From the line containing "[825,245,838,259] [ ]" onward to the last line of the data below, copy each line exactly and add nothing.

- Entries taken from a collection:
^^^^^^^^

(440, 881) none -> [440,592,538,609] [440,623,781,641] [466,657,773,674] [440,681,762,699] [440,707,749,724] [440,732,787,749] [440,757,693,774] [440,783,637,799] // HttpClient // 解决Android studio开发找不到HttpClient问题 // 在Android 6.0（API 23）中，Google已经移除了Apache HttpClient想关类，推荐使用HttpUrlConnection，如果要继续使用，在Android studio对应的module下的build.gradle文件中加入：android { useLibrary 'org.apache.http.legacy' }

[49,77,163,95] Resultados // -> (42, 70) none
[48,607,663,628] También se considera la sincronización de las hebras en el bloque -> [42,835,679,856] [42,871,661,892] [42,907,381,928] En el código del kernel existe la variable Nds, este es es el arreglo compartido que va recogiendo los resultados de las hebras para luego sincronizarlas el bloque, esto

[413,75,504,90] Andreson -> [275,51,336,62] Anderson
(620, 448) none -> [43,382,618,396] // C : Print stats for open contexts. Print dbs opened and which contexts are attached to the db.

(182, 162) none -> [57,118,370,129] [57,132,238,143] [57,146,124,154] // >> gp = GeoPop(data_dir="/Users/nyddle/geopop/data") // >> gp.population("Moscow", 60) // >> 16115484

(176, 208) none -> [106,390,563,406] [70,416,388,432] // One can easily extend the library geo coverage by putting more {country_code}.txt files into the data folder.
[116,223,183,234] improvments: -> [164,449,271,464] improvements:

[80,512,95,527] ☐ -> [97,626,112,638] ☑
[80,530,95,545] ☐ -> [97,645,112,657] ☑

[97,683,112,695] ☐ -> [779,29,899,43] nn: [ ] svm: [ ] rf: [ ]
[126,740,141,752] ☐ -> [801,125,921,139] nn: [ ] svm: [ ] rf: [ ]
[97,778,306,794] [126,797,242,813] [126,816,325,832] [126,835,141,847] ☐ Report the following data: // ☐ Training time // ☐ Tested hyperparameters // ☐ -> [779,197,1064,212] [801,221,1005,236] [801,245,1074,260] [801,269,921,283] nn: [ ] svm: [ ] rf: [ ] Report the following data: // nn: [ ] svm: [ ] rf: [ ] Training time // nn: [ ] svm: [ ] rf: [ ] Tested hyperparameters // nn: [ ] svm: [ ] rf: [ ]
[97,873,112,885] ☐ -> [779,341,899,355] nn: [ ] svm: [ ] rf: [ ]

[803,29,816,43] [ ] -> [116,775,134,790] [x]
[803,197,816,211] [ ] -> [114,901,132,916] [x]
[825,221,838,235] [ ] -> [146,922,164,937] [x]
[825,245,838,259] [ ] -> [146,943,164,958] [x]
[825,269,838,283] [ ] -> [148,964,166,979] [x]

^^^^^^^^

- SOLUTION:
[825,245,838,259] [ ] -> [146,943,164,958] [x]
[825,269,838,283] [ ] -> [148,964,166,979] [x]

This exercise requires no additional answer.